▶ [RECORDED DATA]
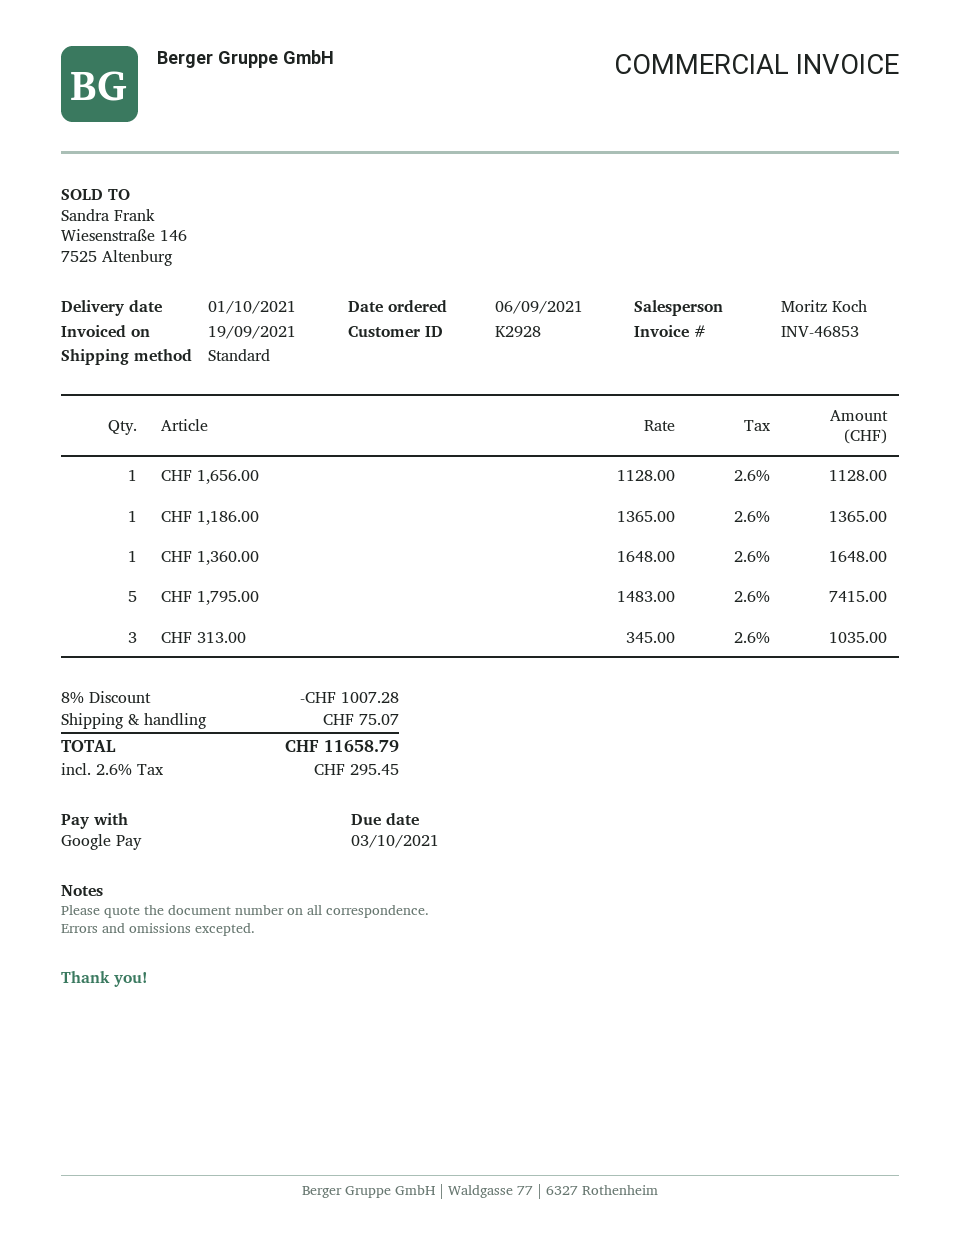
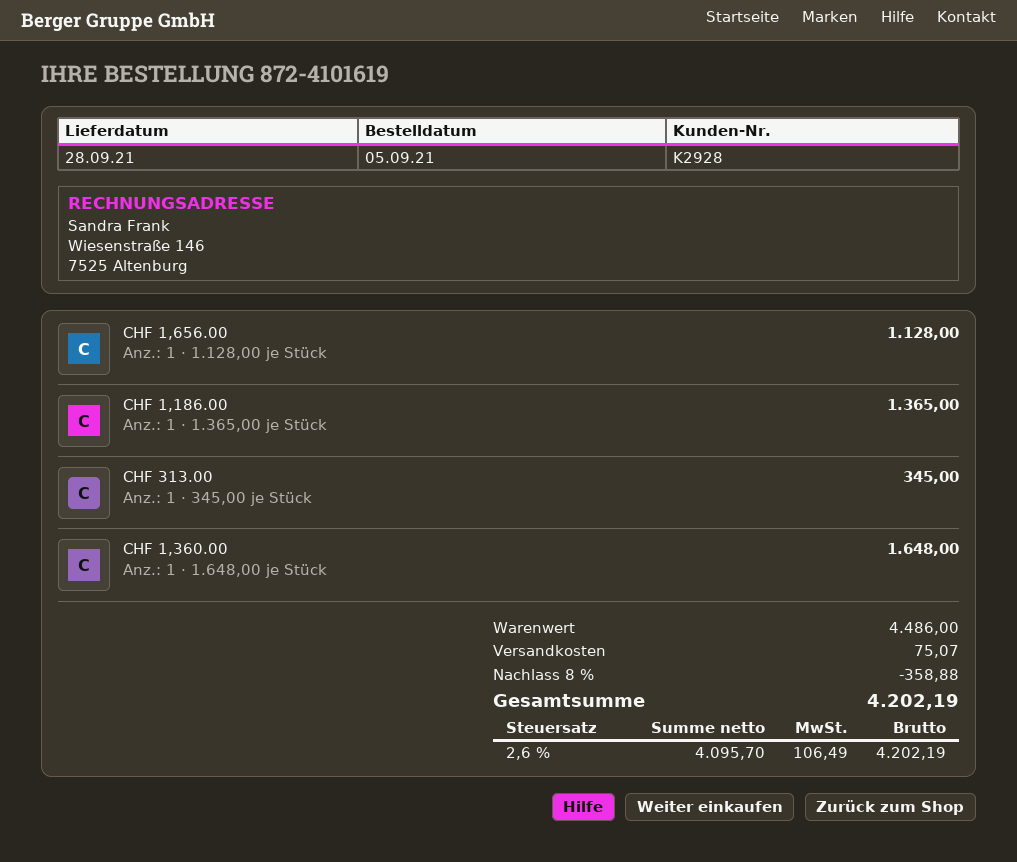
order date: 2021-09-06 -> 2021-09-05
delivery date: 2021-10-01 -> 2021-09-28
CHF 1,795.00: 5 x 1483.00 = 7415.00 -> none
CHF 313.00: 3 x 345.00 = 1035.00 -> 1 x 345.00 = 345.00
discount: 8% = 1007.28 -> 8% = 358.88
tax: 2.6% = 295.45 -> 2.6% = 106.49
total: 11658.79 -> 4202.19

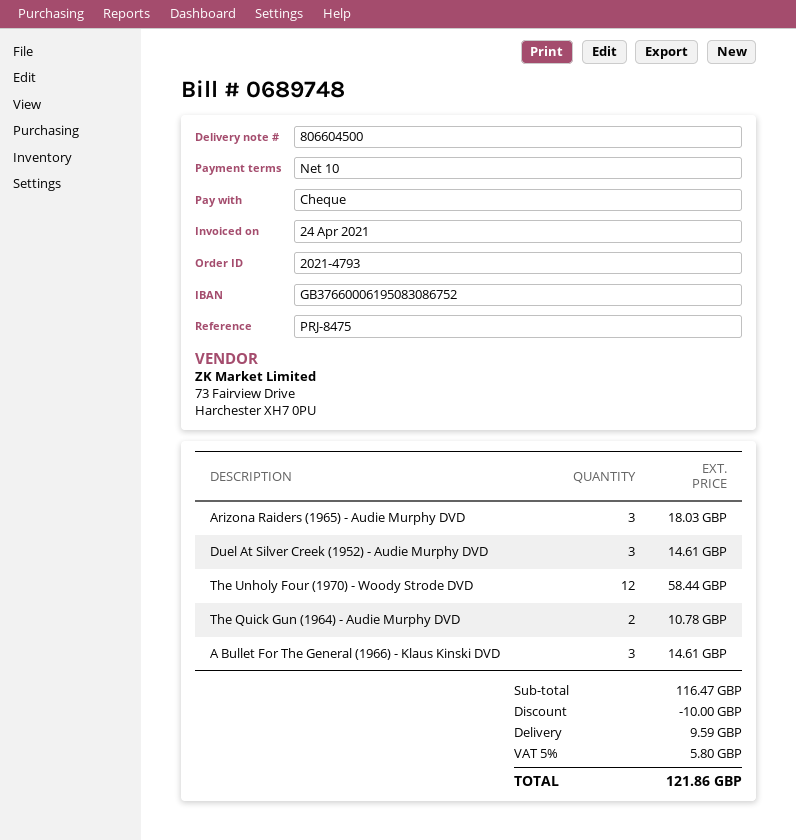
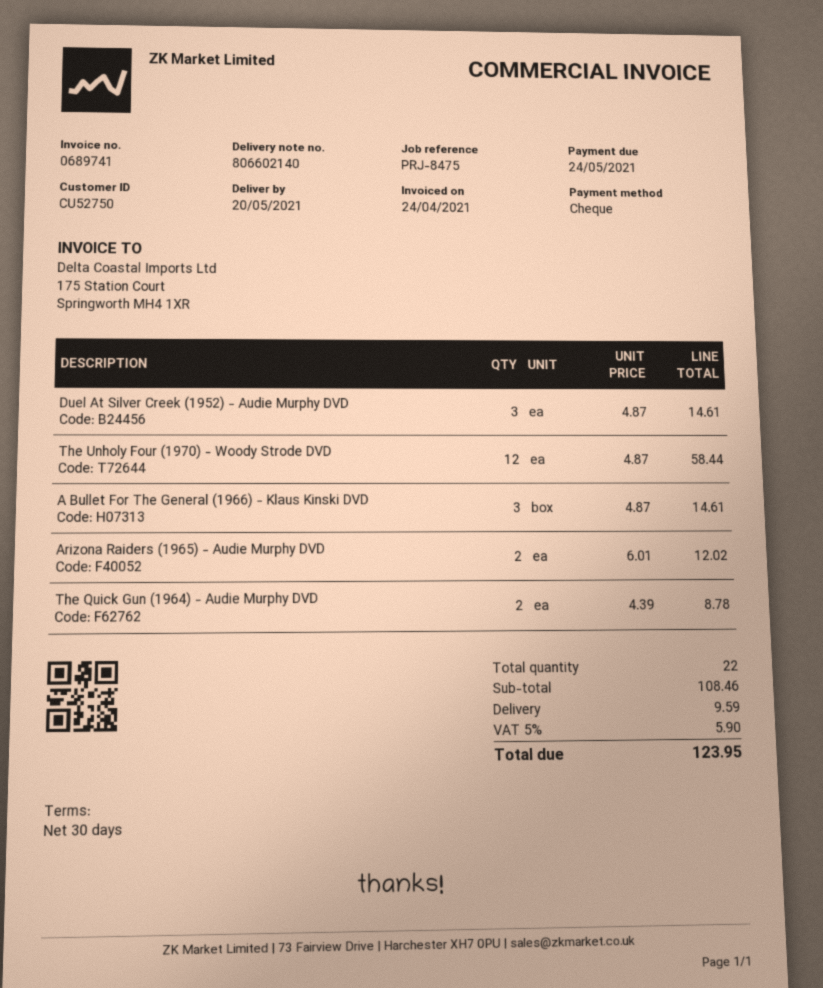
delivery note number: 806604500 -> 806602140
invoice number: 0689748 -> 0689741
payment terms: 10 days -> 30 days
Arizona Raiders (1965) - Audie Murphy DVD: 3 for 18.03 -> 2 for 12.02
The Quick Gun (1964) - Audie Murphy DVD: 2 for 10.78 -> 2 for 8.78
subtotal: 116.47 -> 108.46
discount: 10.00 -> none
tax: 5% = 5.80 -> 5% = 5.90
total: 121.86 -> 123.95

...

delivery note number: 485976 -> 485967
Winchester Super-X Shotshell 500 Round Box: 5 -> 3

--

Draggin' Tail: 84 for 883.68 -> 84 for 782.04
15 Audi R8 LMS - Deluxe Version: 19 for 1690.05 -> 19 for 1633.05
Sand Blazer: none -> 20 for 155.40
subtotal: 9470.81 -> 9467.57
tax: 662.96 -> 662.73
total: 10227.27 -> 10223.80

▶ [AIM OF THE EXERCISE] Set down only the lines above that fall between the line holding "payment terms: 10 days -> 30 days" and the line holding "total: 121.86 -> 123.95", inclusive, keeping each exact.

▶ [RESULT FOR THIS EXERCISE]
payment terms: 10 days -> 30 days
Arizona Raiders (1965) - Audie Murphy DVD: 3 for 18.03 -> 2 for 12.02
The Quick Gun (1964) - Audie Murphy DVD: 2 for 10.78 -> 2 for 8.78
subtotal: 116.47 -> 108.46
discount: 10.00 -> none
tax: 5% = 5.80 -> 5% = 5.90
total: 121.86 -> 123.95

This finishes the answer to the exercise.